Geschichte verändert Politik, Kultur und sogar morale Maßstäbe.
Was gibt es nicht alles für Denkmäler heute, die an Personen und Vorgänge erinnern, mit denen wir heute, mit unseren jetzigen Werten und Normen nichts mehr zu tun haben wollen?
Wie viele Denkmäler von Wilhelm I gibt es? Nicht nur erster deutscher Kaiser des neuen Reiches, sondern davor der berüchtigte, sogenannte "Kartätschenprinz" der auf Demonstranten schiessen ließ? Wie viele Denkmäler für Generäle und Feldherren? Denkmäler für Fürsten, die in ihrem Leben auch mal für eine Kirche oder ein Kloster gespendet haben, nebenbei aber ihr Volk geknechtet haben und so weiter...

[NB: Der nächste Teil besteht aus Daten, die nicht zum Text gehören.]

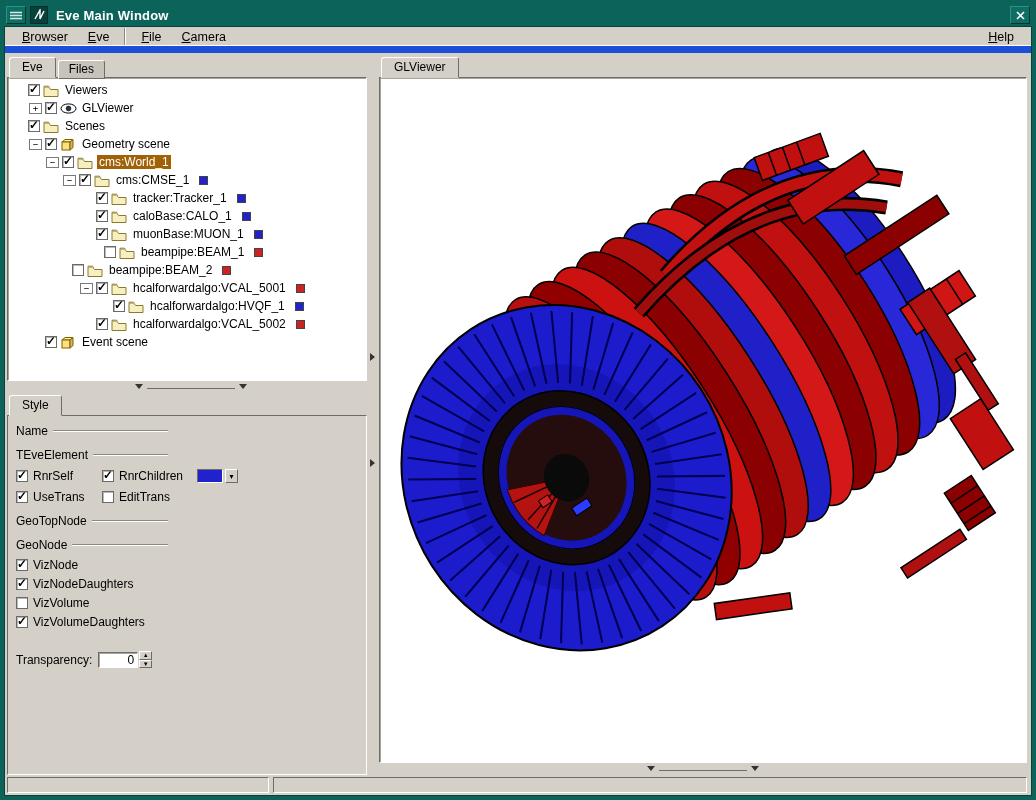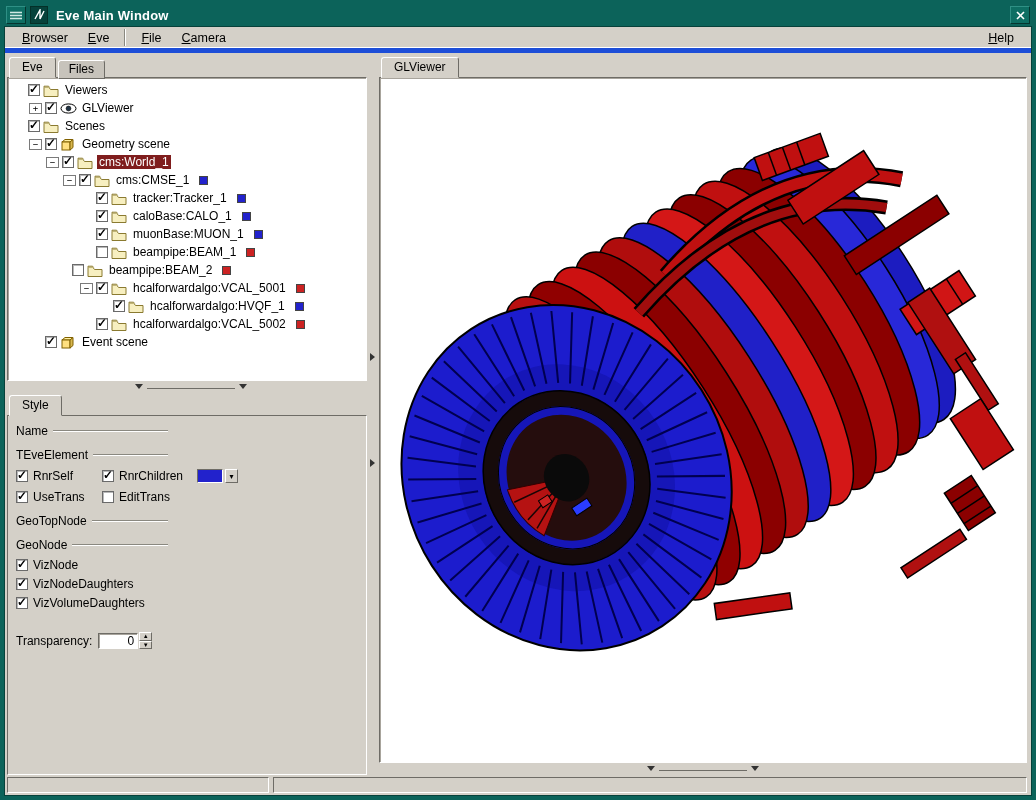--- a/index.html
+++ b/index.html
@@ -12,21 +12,21 @@
             background:#0e6e63; border:1px solid; border-color:#2f9085 #05352f #05352f #2f9085; cursor:pointer; }
   .tb-appicon { width:18px; height:18px; display:flex; align-items:center; justify-content:center;
             background:#06423b; border:1px solid #043028; }
   .tb-title { color:#fff; font-weight:bold; font-size:13px; margin-left:4px; letter-spacing:.2px; }
   .flex-spacer { flex:1; }
 
   .window-body { flex:1; background:#d4d0c8; border:1px solid #06413a; display:flex; flex-direction:column; }
 
   
   .menubar { height:26px; display:flex; align-items:center; padding:0 8px; gap:2px;
-             border-bottom:5px solid #1d4ed8; box-shadow:inset 0 -1px 0 #fff; font-size:12.5px; }
+             border-bottom:7px solid #1d4ed8; box-shadow:inset 0 -1px 0 #fff; font-size:12.5px; }
   .menu-item { display:inline-block; padding:3px 9px; color:#000; cursor:pointer; }
   .menu-item::first-letter { text-decoration:underline; }
   .menu-sep { width:2px; height:17px; border-left:1px solid #8a8880; border-right:1px solid #fff; margin:0 4px; }
 
   
   .content { flex:1; display:flex; min-height:0; padding:2px 0 0 2px; }
   .left-pane { width:360px; display:flex; flex-direction:column; min-height:0; }
   .v-splitter { width:12px; position:relative; background:#d4d0c8; }
   .right-pane { flex:1; display:flex; flex-direction:column; min-height:0; margin-right:4px; }
 
@@ -47,21 +47,21 @@
   .checkbox { width:12px; height:12px; flex:none; background:#fff; border:1px solid #6a6a6a;
               box-shadow:inset 1px 1px 0 #b8b8b8; position:relative; cursor:pointer; }
   .checkbox .check { display:none; position:absolute; top:-3px; left:0px; font-size:12px; font-weight:bold; color:#000; }
   .checkbox.checked .check { display:block; }
   .node-icon { width:17px; height:13px; position:relative; flex:none; }
   .node-icon svg { position:absolute; left:0; top:0; display:none; }
   .node-icon.folder svg.i-folder { display:block; }
   .node-icon.eye svg.i-eye { display:block; }
   .node-icon.scene svg.i-scene { display:block; }
   .node-label { padding:0 2px; }
-  .node-label.selected { background:#7f1d1d; color:#fff; }
+  .node-label.selected { background:#a16207; color:#fff; }
   .chip { width:9px; height:9px; flex:none; margin-left:5px; border:1px solid #444; }
   .chip.blue { background:#2222cc; }
   .chip.red  { background:#cc2222; }
 
   
   .h-splitter { height:12px; flex:none; position:relative; }
   .tri-down { position:absolute; top:3px; width:0; height:0; border-left:4px solid transparent;
               border-right:4px solid transparent; border-top:5px solid #333; }
   .tri-right { position:absolute; left:3px; width:0; height:0; border-top:4px solid transparent;
                border-bottom:4px solid transparent; border-left:5px solid #333; }
@@ -290,21 +290,21 @@
       <svg class="i-folder" width="16" height="13" viewBox="0 0 16 13">
         <path d="M1 3.5 h5 l1.5 2 H15 v7 H1 Z" fill="#f7efc0" stroke="#8a7a30" stroke-width="1"></path>
         <path d="M1 3.5 v-1.3 h4.6 l1 1.3" fill="#f7efc0" stroke="#8a7a30" stroke-width="1"></path>
       </svg>
 
     </span>
     <span class="node-label">muonBase:MUON_1</span>
     <span class="chip blue"></span>
   </div>
 
-  <div class="tree-row" style="padding-left: 72px;">
+  <div class="tree-row" style="padding-left: 72px; margin-left: 8px;">
     <span class="expander"></span>
     <span class="checkbox"></span>
     <span class="node-icon folder">
       <svg class="i-folder" width="16" height="13" viewBox="0 0 16 13">
         <path d="M1 3.5 h5 l1.5 2 H15 v7 H1 Z" fill="#f7efc0" stroke="#8a7a30" stroke-width="1"></path>
         <path d="M1 3.5 v-1.3 h4.6 l1 1.3" fill="#f7efc0" stroke="#8a7a30" stroke-width="1"></path>
       </svg>
 
     </span>
     <span class="node-label">beampipe:BEAM_1</span>
@@ -456,20 +456,24 @@
               <span class="checkbox checked">
                   <span class="check">✓</span>
                 </span>
               <span>VizNode</span>
             </label>
             <label class="cb-row">
               <span class="checkbox checked">
                   <span class="check">✓</span>
                 </span>
               <span>VizNodeDaughters</span>
+            </label>
+            <label class="cb-row">
+              <span class="checkbox"></span>
+              <span>VizVolume</span>
             </label>
             <label class="cb-row">
               <span class="checkbox checked">
                   <span class="check">✓</span>
                 </span>
               <span>VizVolumeDaughters</span>
             </label>
           </div>
           <div class="row" style="margin-top:22px">
             <span class="field-label">Transparency:</span>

Ist es wirklich notwendig Denkmäler, Bestandteile unserer Städte, zu zerstören, wenn sich der Zeitgeist um das Denkmal herum ändert? Ich meine Nein. Aber das scheint wohl der grundsätzlich andere Ansatz zu Schreibern hier zu sein, die die Städte immer "aktuell" haben wollen. Immer nur das sehen, was in die Zeit passt.